Author and Professor Emeritus of Philosophy at Southwest State University, H.M. Curtler, identifies two main factors that have resulted in "the dumbing-down of high school and college curricula" and the subsequent increase in shopping mall high schools: "the major effort in the late 1940s to focus attention in the schools on the disadvantaged student in the guise of teaching what was called real-life experience," and the correlative de-emphasis on traditional literate knowledge. This approach was linked to progressive educational theories that soon spawned the "self-esteem movement" prevalent today, turning attention away from traditional educational standards to the students themselves.
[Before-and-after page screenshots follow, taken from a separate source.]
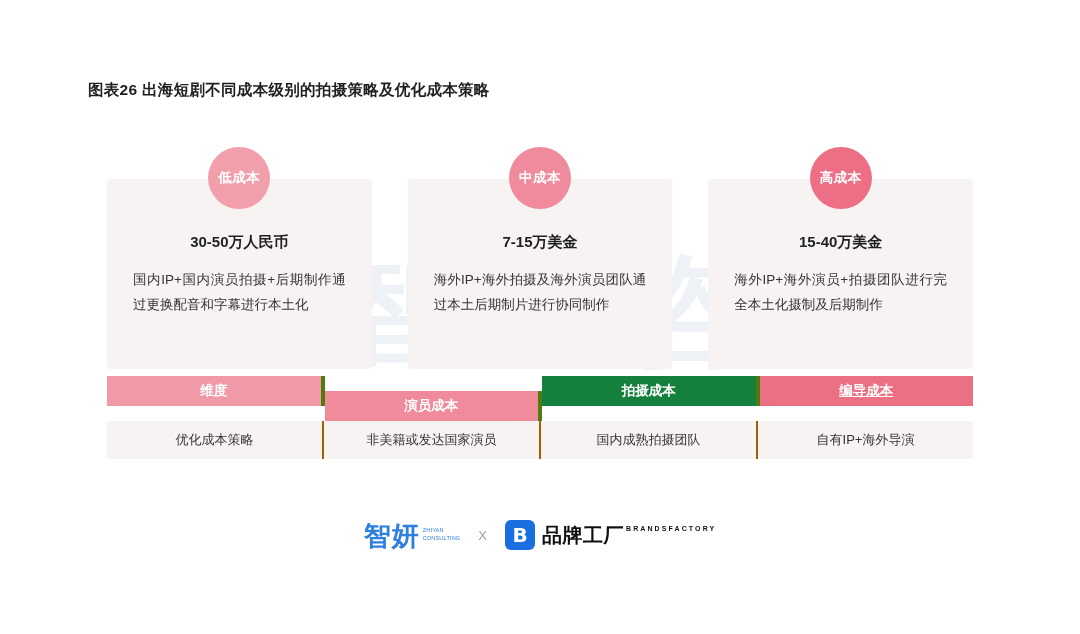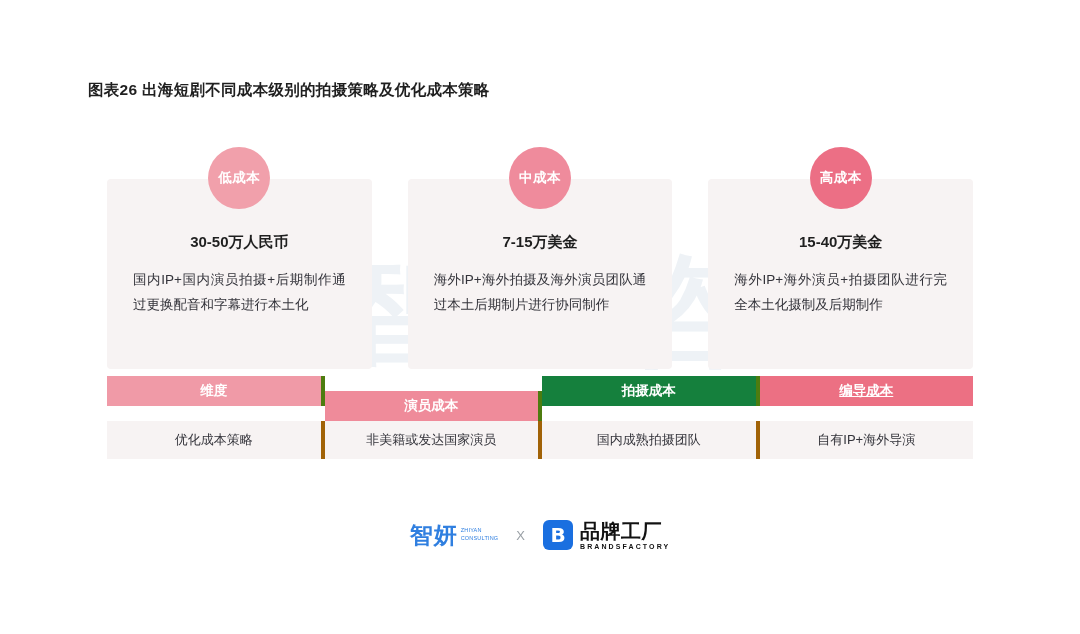--- a/index.html
+++ b/index.html
@@ -127,7 +127,7 @@
     height: 38px;
     font-size: 13px;
     color: #33333a;
-    border-right: 4px solid #a16207;
+    border-right: 2px solid #a16207;
   }
   .row.body .cell:last-child { border-right: none; }
   .row.header .cell { border-right: 4px solid #4d7c0f; }

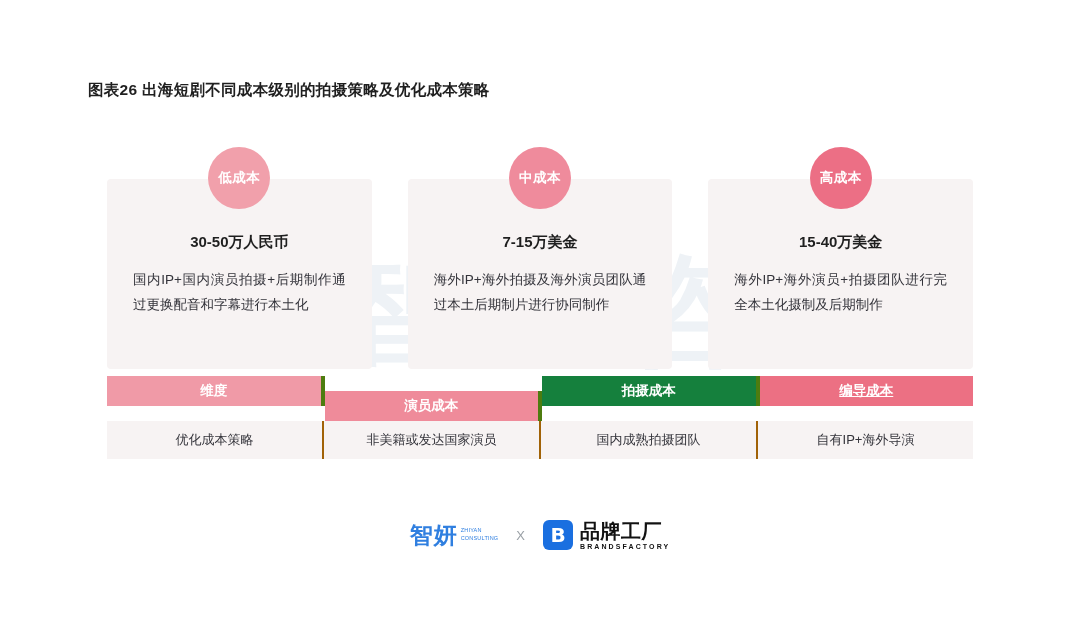--- a/index.html
+++ b/index.html
@@ -158,7 +158,7 @@
     gap: 3px;
   }
   .logo-zhiyan .zy-text {
-    font-size: 23px;
+    font-size: 27px;
     font-weight: 700;
     color: #2f7fe0;
     letter-spacing: 1px;

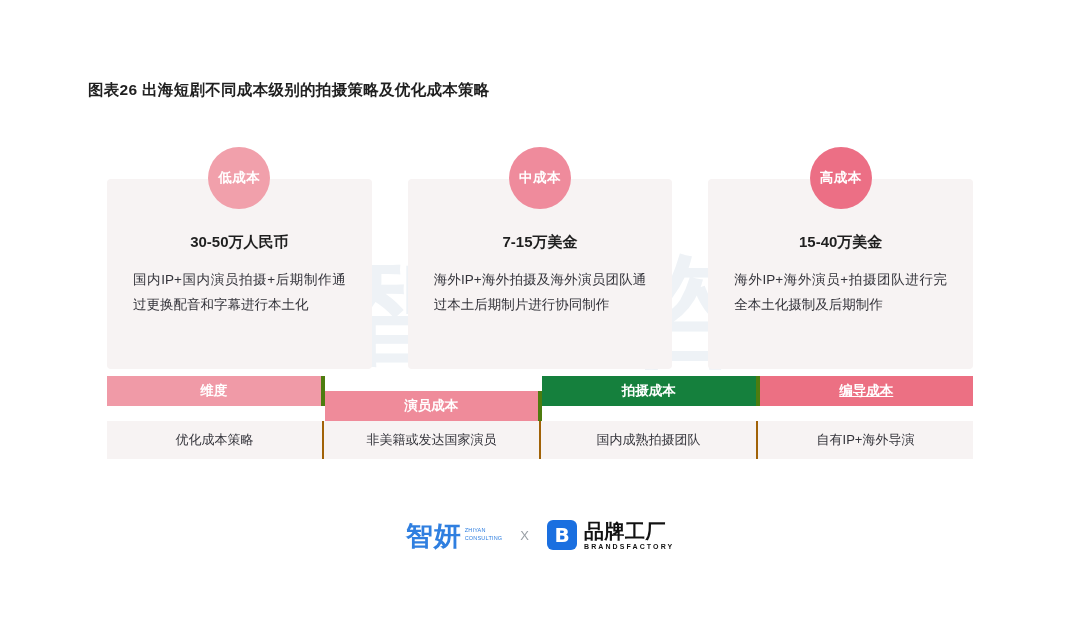--- a/index.html
+++ b/index.html
@@ -196,7 +196,7 @@
     justify-content: center;
     font-family: "DejaVu Sans", sans-serif;
   }
-  .bf-texts { display: flex; flex-direction: column; gap: 2px; }
+  .bf-texts { display: flex; flex-direction: row; gap: 2px; }
   .bf-cn {
     font-size: 20px;
     font-weight: 700;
==Shopping mall high schools today==
In the 1980s, The Shopping Mall High School and similar books documented the lack of challenging content in many high school courses. Despite the current policies of mandated student testing and performance-based school funding, evidence from recent reports indicates that the problem of high school students graduating without thoroughly developing many standard intellectual skills persists. In many cases this problem results from the lack of clear state and local standards for what students are expected to learn, and the methods used to teach them. According to the National Center for Educational Achievement, "the failure of schools, school systems and states to define appropriate standards for high school courses has been a major influence in the move to Advanced Placement and IB courses."

==The mall and high school experience==
The 1982 film Fast Times at Ridgemont High also makes a comparison of high schools to shopping malls. Its opening titles appear over scenes of a mall, which continues throughout as the main setting where students live out their adolescence.

Malls across the United States have seen a decline in business since the heyday of the 1980s. At the same time, school systems are dealing with budget cuts affecting programs for troubled teens. The two problems have joined together in a unique solution. Malls such as the Westminster Mall in Southern California houses an alternative school in mall space donated by the Simon Youth foundation. Rick Markoff, the executive vice president of the foundation, says there are 25 "mall schools" like Westminster across the U.S. and more on the way. Most students don't just attend school at the mall, they also intern and work there.

==Criticism==
While advocates for shopping mall style schools boast inclusiveness and freedom of student choice within such programs, critics warn against catering to juvenile whims. Educator and academic critic E.D. Hirsch, Jr. refers to the trend of shopping mall high schools in his influential book Cultural Literacy, calling the American public school curriculum "cafeteria style education" that detrimentally serves to diminish "commonly shared information between generations and between young people themselves." Hirsch believes the unavoidable consequence of the shopping mall high school is a lack of shared knowledge across and within American schools resulting in harmful cultural fragmentation.

In the journal article "What High Schools Are Like," writer and Emeritus Professor of Education at the University of California, Davis, Donald Arnstine critiques the shopping mall approach:
To urge the proliferation of shopping mall high schools is to ignore the fact that learning just isn't like shopping. Presented with a wide array of goods, we can purchase what we want and carry it home in a shopping bag. But if we are presented with a wide array of knowledge, organized by others for their purposes, we cannot just acquire it and carry it home in our heads. In fact most of it disappears once we're home (that's why teachers like to give tests on Friday). Only if one assumes that learning is simply a matter of acquiring information (for how long? a week? a semester? forever?) can one believe that schools can be improved by becoming more like shopping malls.